Freetown. Le général à la retraite Julius Maada Wonie Bio a gagné les élections présidentielles ils y a quelques semaines au Sierra Leone.
Candidat de l’opposition, il l’a emporté d’une courte tête avec 51.81 % des voix au terme d’un scrutin à deux tours. Au premier tour, seules 15 000 voix le séparaient de son concurrent, Samara Kamara, ancien ministre des affaires étrangères et candidat du All People’s Congress, au pouvoir ces dix dernières années. Malgré sa francophilie, Julius Maada Bio n’avait pas d’appui particulier de Paris.
Cette élection a été marquée par une controverse sur le prétendu usage de la blockchain pour comptabiliser les voix. En effet, la société suisse Agora s’est vantée dans la presse d’avoir remporté une victoire technologique en ayant, pour la première fois, rendu possible une élection sur les bases de la blockchain (1). Or, la commission nationale électorale (NEC) assure qu’elle a mené les opérations sans assistance technologique et manuellement. Son président Mohamed Conteh assure que “la NEC n’a pas utilisé la technologie blockchain, elle n’utilise à aucun stade du processus électoral” (2). Selon cette commission, Agora aurait simplement joué le rôle d’observateur externe, dans le but de comparer, à titre expérimental, les résultats officiels des élections avec ses propres données, enregistrées sur un système construit sur la blockchain.
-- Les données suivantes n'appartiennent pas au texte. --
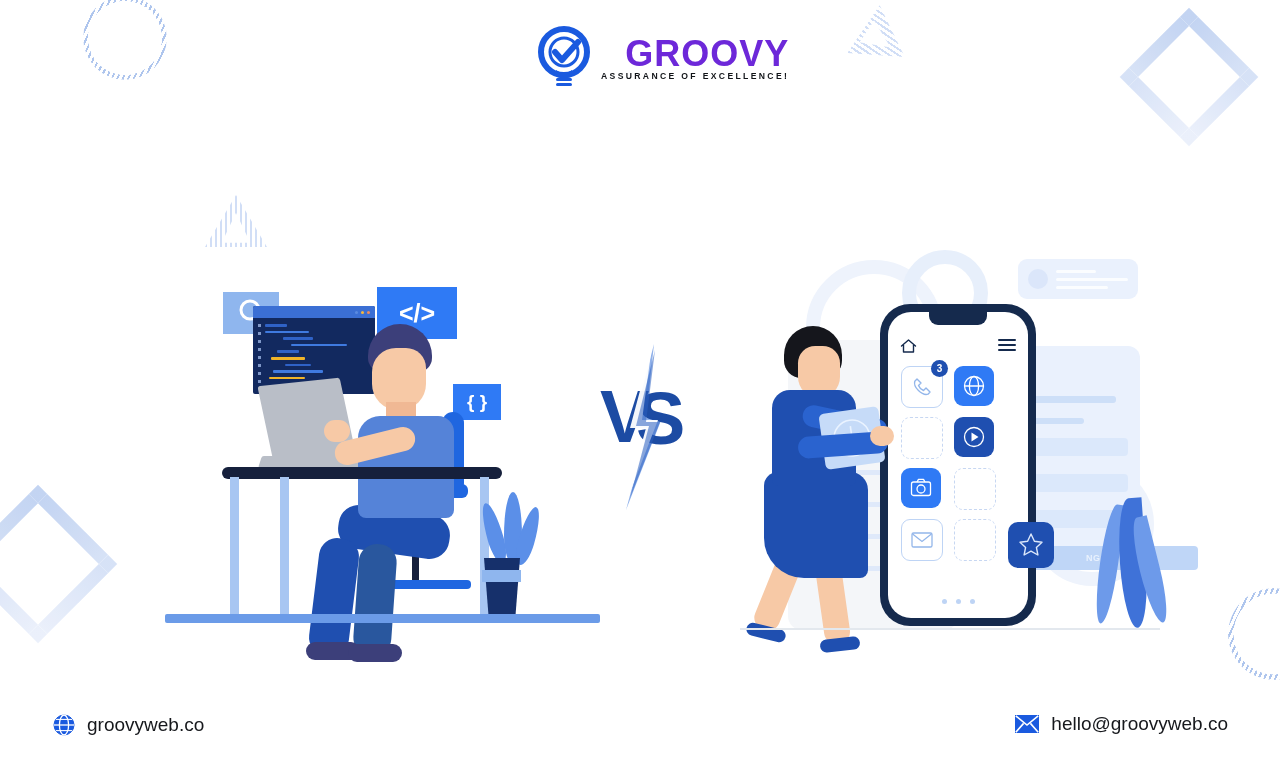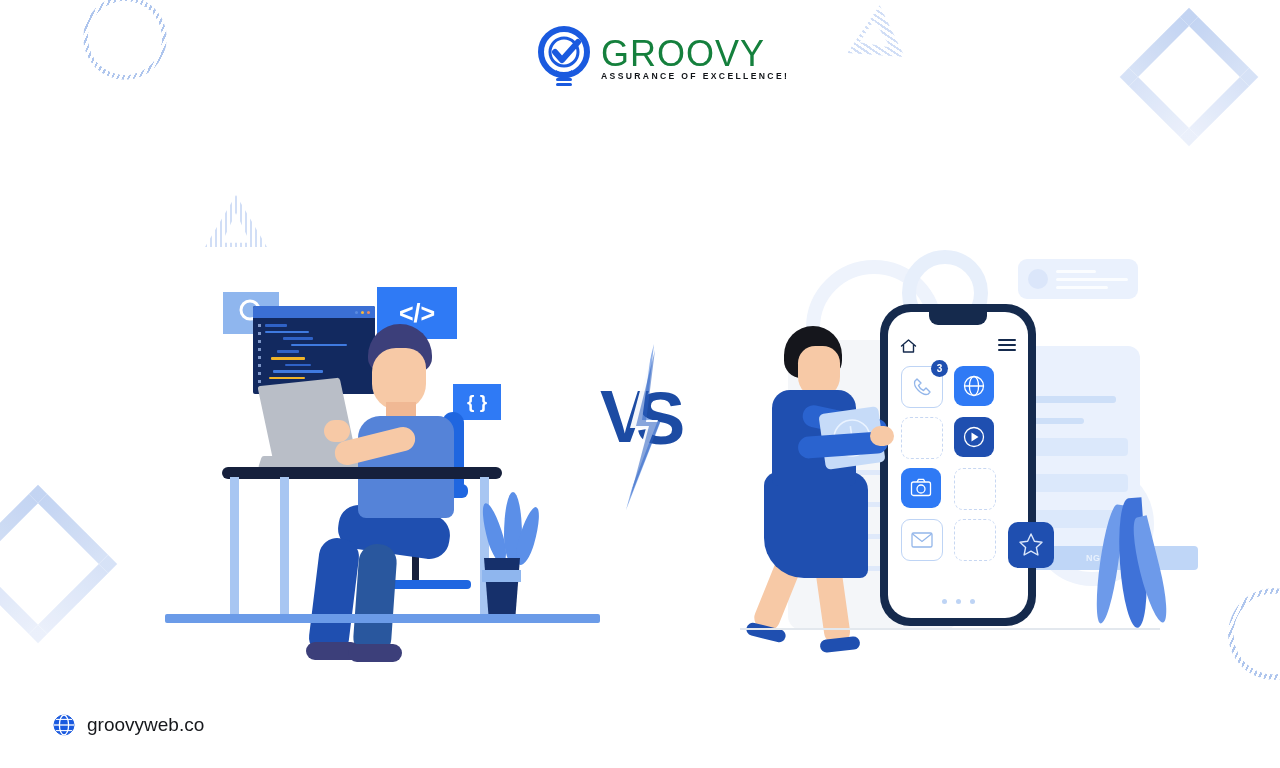"GROOVY" .logo-word { color: #15803d -> #6d28d9; font-weight: 400 -> 700; text-align: none -> right }
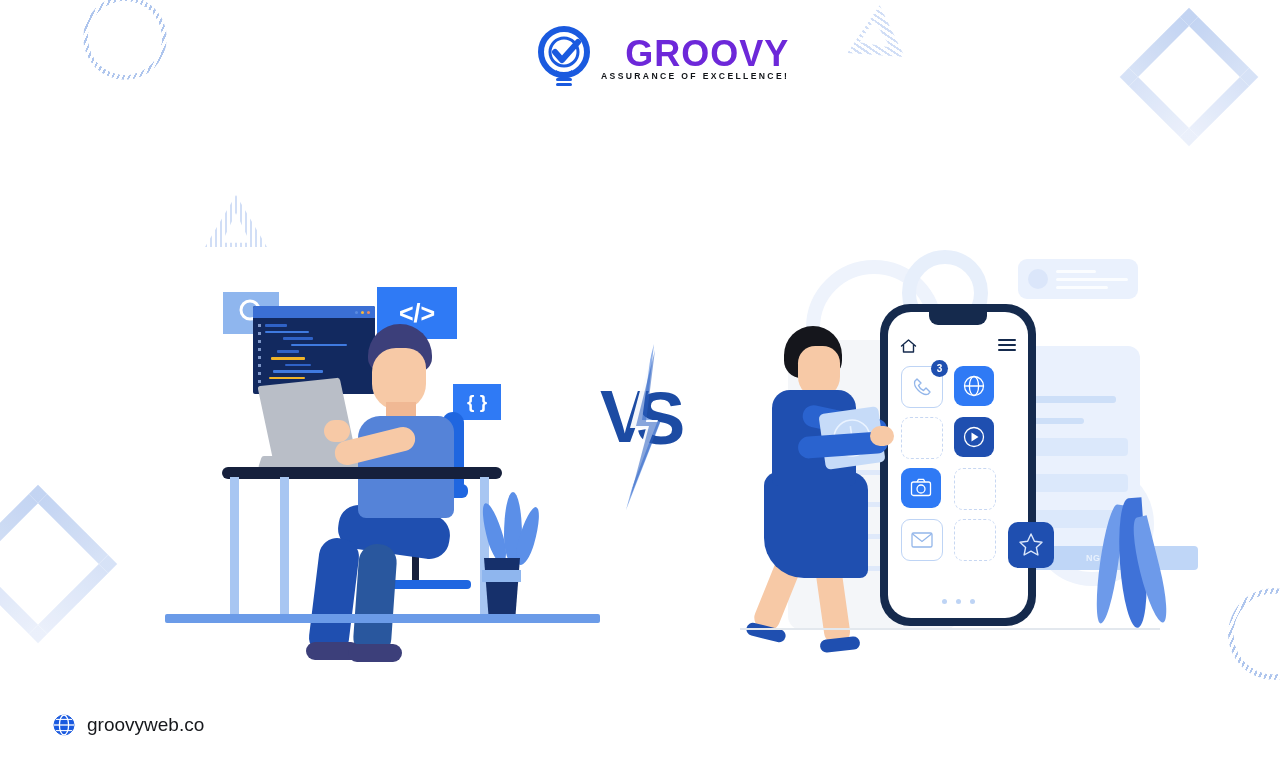"hello@groovyweb.co" div.footer-item { html: none -> <div> <svg> <rect></rect> <path></path> <path></path> </svg> <span>hello@groovyweb.co</span> </div> }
On serait tenté de croire qu’il n’y a pas eu automatisation dans la mesure où les résultats ont été fournis en retard car il manquait des bulletins provenant de 11 000 bureaux de vote. L’utilisation des nouvelles technologies dans les procédures de vote est une question sensible : en effet, tout en apportant un gage de fiabilité et de sûreté en éliminant les interférences manuelles, elles imposent aussi une traçabilité et un suivi accru des électeurs, notamment via la collecte de données personnelles préalables au vote. Par ailleurs, leur démocratisation compromettrait les revenus confortables et les avantages de toutes sortes des commissions électorales et de leurs partenaires.
Sources :
- Agora, Bringing our voting systems into the 21st century, White Paper, 2018.
- Sierra Leone government denies the role of blockchain in its recent election, Techcrunch, 19 mars 2018.